= International Fruit and Vegetable Juice Association =

The International Fruit and Vegetable Juice Association (IFU) represents the worldwide juice sector interests as the registered non-governmental organization (NGO) at Codex Alimentarius. It also represents the sector with World Health Organization (WHO), World Trade Organization (WTO), World Customs Organization (WCO) and any other relevant governmental or intergovernmental organisation.

== Overview ==
The IFU was founded in Paris in 1949 as the International Federation of Fruit Juice Producers named International Fruit Juice Union. The name of the organisation was changed in 2015 to International Fruit and Vegetable Juice Association to reflect the diversity of the membership base. Today it is represented in 77 member countries across 6 continents.

IFU acts as an information and communication centre/facilitator, harmonizes standards and practices for juice containing products and its supply chain, co-ordinates scientific activities to benefit the juice sector and is the accepted forum for discussion on international juice related matters.

== Structure ==
The highest body of the IFU is the Assembly of Delegates. The Executive Committee is responsible for the association and is composed of a President, Vice-President, Past President, Treasurer, 7 committee members and 4 commission chairs.
- Executive Director – John Collins
- President – Kees Cools
- Vice-President – Demir Sarman
- Treasurer – Peter Gates
- Past President – Dirk Lansbergen

== Commissions ==
The Legislation Commission, chaired by Dr David Hammond, represents the worldwide Juice Sector interests as an NGO at government and international organisations. It acts as a regulatory information centre and supports harmonisation of international regulatory standards and practices across the juice sector.

The Methods of Analysis Commission, chaired by Mikko Hofsommer of GfL in Berlin, has as its primary mission to create and standardise methods of analysis, specifically for processed fruit and vegetable products. Most of the published IFU methods are listed as official methods in codex.

The Microbiology working group, chaired by Andreas Politzer and ADM, is a subgroup of the Methods of Analysis Commission. It focuses on similar issues within their field.

The Science and Technology Commission, chaired by Mario Gozzi of CFT in Italy, facilitates discussion and the exchange of information between IFU members on scientific and technical issues relating to the global juice based beverage industry and to provide counsel to the IFU organisation on scientific and technical matters.

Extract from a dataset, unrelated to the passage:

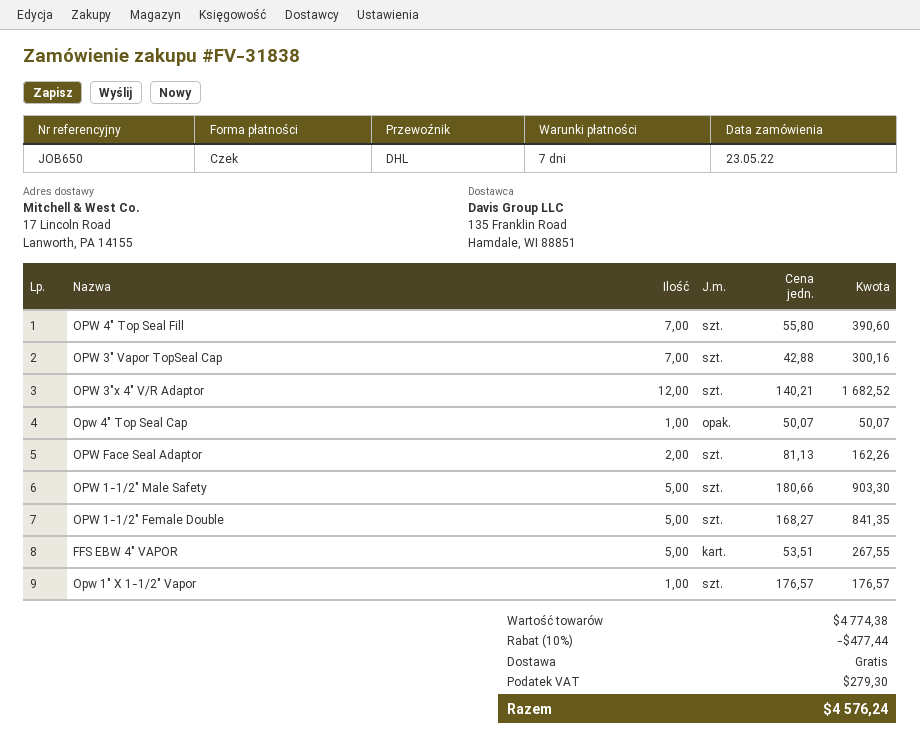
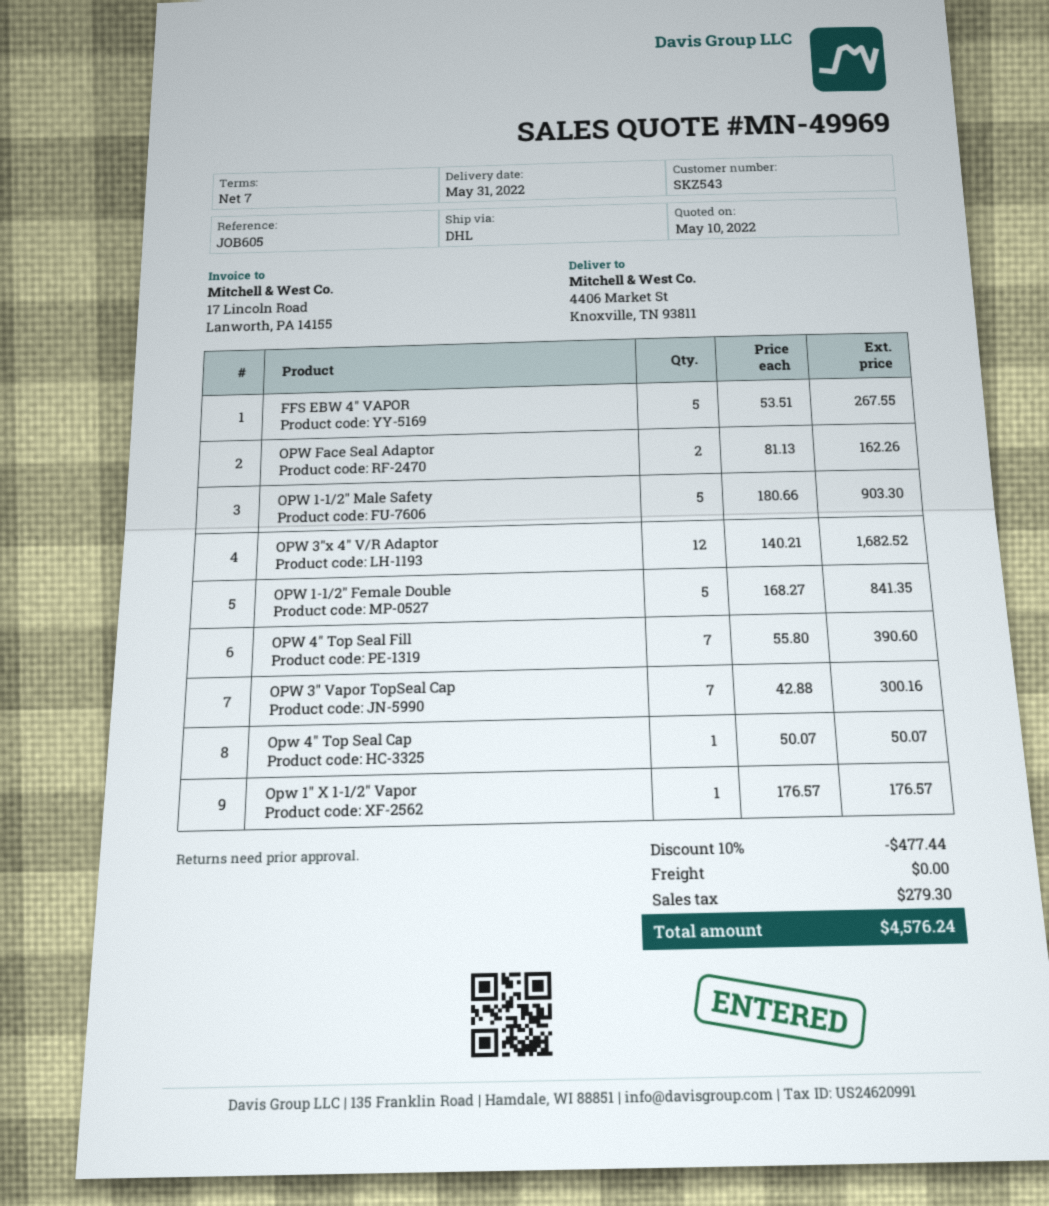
reference: JOB650 -> JOB605
ship to: 17 Lincoln Road, Lanworth, PA 14155 -> 4406 Market St, Knoxville, TN 93811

The Marketing Commission, chaired by Margarita Maier of Storyhaus in Austria, ensures the continued growth of the association by promoting its activities and those of the international juice industry. It co-ordinates and executes the planning of IFU conferences, workshops and roadshows. It also establishes a communication network for members and other relevant non-member organisations to mutually share information.

The Nutrition Working Group acts as an expert group to IFU on the topic of nutrition science in relation to fruit and vegetable juices, providing advice and texts on the subject. It aims to continue the development of the IFU nutrition network globally (with associations, institutions and experts) and IFU health & nutrition positions and publications.

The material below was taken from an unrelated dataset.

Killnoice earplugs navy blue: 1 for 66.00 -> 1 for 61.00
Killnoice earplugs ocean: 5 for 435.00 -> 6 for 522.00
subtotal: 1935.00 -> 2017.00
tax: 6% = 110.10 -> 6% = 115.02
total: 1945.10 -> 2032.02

The Sustainability Working Group, chaired by David Berryman, provides a framework for actions leading to best practices and supports a certified sustainable juice supply chain. It offers a harmonised framework for commitment, guidance, information and communication. It supports globalisation and cooperation with other initiatives and provides an information platform for IFU members on the current status in the global juice industry.